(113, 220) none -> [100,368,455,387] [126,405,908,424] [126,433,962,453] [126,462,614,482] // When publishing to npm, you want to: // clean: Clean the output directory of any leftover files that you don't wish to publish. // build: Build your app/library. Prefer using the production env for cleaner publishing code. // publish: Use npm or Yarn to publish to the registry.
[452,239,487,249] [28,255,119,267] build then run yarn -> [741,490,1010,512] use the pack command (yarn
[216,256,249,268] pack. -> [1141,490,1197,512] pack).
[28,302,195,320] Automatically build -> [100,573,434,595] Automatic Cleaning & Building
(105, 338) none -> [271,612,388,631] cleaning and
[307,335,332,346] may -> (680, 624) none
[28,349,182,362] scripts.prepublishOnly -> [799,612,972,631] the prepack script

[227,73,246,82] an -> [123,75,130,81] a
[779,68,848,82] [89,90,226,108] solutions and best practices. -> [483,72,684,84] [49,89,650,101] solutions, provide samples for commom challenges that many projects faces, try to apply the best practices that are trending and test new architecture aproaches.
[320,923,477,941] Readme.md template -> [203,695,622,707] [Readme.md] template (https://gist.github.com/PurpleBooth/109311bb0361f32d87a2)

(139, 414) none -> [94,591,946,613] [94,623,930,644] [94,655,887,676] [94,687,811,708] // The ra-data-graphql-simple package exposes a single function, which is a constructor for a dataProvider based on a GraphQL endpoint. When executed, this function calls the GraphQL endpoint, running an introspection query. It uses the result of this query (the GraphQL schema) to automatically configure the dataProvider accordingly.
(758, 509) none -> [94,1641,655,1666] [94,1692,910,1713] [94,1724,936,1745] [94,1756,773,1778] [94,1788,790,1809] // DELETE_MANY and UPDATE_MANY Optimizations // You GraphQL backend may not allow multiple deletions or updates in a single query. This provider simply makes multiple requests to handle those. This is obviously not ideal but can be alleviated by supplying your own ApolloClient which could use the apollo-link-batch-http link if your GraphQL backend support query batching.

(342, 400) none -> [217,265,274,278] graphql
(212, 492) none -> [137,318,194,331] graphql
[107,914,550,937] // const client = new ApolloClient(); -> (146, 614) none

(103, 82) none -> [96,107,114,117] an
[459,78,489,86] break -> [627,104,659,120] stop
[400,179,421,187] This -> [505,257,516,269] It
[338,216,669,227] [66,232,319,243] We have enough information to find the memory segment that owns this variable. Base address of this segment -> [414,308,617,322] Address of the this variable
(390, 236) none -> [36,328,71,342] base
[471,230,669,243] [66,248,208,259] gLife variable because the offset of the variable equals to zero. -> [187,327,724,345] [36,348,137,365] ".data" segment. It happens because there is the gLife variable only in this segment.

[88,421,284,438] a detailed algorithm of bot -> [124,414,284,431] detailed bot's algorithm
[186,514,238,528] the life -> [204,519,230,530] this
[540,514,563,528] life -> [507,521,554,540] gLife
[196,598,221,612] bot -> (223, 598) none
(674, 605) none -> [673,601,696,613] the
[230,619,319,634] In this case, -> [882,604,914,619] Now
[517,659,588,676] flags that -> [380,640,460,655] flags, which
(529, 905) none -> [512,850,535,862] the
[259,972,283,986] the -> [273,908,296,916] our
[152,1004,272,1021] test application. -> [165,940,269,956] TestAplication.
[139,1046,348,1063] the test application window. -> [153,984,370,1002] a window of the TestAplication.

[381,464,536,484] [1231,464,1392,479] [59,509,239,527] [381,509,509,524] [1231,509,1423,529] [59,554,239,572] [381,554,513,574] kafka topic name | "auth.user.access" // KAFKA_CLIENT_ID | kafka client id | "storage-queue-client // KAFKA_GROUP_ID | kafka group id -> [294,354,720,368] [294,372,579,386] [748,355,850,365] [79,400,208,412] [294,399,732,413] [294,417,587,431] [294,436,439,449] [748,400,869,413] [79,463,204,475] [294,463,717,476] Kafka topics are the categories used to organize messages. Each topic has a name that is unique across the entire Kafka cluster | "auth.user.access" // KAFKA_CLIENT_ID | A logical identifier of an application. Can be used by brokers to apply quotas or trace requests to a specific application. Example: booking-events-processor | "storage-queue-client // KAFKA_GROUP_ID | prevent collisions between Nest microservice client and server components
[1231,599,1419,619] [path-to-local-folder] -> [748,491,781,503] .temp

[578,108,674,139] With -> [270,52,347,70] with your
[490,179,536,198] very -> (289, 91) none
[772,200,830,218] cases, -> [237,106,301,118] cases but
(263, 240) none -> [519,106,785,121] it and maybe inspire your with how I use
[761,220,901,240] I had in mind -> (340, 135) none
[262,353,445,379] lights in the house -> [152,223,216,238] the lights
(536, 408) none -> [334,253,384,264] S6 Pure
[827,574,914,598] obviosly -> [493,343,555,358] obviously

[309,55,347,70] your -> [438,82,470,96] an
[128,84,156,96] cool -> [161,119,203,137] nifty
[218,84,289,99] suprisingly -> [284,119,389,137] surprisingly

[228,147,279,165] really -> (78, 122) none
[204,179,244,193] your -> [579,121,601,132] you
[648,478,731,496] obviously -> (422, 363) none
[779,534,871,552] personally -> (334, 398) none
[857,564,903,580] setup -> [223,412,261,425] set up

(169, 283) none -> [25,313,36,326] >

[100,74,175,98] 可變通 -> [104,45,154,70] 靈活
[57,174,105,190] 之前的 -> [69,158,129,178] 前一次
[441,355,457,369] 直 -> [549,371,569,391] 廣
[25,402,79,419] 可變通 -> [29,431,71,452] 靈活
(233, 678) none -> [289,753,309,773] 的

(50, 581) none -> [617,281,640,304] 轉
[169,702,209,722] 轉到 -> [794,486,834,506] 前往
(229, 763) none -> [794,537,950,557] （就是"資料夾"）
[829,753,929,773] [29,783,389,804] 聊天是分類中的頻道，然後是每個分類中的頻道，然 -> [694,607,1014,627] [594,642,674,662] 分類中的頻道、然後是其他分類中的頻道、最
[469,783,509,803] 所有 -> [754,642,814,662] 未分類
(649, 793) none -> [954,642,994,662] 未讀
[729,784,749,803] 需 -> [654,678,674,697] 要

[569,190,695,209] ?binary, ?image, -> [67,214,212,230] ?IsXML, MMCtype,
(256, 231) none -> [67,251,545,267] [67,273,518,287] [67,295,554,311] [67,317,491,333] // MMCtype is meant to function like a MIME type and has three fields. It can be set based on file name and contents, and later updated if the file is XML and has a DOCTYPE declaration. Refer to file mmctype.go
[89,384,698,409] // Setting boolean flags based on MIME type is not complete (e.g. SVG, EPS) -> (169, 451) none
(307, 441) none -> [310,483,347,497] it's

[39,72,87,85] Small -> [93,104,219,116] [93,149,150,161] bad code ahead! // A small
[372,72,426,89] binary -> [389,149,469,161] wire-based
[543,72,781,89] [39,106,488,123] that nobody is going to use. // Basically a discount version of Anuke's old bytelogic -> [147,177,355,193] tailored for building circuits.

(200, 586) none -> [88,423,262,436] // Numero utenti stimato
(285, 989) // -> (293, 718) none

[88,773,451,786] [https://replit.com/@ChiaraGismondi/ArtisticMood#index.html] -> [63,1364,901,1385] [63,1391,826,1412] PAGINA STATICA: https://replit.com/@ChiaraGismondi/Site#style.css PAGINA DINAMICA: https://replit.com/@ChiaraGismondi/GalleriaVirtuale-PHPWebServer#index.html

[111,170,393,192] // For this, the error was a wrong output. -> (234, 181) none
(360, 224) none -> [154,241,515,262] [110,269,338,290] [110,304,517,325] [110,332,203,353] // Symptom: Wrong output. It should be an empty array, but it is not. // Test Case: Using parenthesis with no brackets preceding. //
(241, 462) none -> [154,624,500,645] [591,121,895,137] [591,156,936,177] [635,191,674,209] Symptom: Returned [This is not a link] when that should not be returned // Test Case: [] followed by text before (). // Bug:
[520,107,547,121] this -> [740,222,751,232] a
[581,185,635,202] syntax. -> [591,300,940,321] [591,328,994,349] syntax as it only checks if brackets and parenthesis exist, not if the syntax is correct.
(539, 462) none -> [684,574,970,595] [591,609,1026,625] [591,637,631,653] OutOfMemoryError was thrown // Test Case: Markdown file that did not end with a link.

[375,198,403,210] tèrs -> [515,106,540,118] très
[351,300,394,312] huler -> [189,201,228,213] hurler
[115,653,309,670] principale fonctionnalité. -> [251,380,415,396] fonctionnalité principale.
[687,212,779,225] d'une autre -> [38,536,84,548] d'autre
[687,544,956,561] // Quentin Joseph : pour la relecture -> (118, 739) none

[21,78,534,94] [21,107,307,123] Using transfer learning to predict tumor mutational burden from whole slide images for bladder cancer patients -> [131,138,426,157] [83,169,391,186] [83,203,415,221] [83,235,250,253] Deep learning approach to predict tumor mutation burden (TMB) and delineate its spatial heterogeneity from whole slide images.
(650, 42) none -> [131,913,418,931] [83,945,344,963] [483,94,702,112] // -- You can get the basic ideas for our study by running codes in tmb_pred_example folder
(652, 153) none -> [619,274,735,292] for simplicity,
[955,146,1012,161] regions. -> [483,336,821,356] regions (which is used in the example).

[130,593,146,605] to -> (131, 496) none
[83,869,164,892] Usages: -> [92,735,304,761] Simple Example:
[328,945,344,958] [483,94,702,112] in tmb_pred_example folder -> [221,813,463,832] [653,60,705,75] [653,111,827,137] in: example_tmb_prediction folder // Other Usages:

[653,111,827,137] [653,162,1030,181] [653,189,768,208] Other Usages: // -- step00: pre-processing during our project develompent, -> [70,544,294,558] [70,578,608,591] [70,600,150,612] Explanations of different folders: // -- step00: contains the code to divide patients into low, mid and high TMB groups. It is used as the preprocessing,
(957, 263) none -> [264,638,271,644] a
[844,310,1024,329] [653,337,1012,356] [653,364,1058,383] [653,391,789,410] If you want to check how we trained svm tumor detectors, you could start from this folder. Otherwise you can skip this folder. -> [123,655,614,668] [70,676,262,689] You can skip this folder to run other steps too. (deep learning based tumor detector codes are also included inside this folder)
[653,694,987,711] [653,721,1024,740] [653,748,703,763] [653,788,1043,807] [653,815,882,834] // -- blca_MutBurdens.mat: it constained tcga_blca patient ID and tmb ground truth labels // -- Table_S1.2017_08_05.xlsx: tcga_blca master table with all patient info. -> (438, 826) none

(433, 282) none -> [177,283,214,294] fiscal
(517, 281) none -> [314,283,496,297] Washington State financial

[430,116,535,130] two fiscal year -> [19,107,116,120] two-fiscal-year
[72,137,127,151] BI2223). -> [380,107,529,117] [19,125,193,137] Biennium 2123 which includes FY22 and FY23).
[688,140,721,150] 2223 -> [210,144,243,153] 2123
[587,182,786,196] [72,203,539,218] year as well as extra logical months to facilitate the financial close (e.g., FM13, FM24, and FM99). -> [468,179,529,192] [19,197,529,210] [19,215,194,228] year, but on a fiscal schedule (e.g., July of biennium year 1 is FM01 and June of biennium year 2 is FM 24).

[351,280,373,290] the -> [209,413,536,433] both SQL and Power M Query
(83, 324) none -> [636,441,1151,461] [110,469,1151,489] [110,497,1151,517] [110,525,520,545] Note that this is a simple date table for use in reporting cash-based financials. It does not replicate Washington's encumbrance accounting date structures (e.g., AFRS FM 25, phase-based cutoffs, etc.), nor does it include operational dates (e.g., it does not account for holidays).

TASK ITEM: Copy out only the lines above from the one with "(650, 42) none" to the one with "(957, 263) none -> [264,638,271,644] a", inclusive, exactly as they stand.

TASK ANSWER:
(650, 42) none -> [131,913,418,931] [83,945,344,963] [483,94,702,112] // -- You can get the basic ideas for our study by running codes in tmb_pred_example folder
(652, 153) none -> [619,274,735,292] for simplicity,
[955,146,1012,161] regions. -> [483,336,821,356] regions (which is used in the example).

[130,593,146,605] to -> (131, 496) none
[83,869,164,892] Usages: -> [92,735,304,761] Simple Example:
[328,945,344,958] [483,94,702,112] in tmb_pred_example folder -> [221,813,463,832] [653,60,705,75] [653,111,827,137] in: example_tmb_prediction folder // Other Usages:

[653,111,827,137] [653,162,1030,181] [653,189,768,208] Other Usages: // -- step00: pre-processing during our project develompent, -> [70,544,294,558] [70,578,608,591] [70,600,150,612] Explanations of different folders: // -- step00: contains the code to divide patients into low, mid and high TMB groups. It is used as the preprocessing,
(957, 263) none -> [264,638,271,644] a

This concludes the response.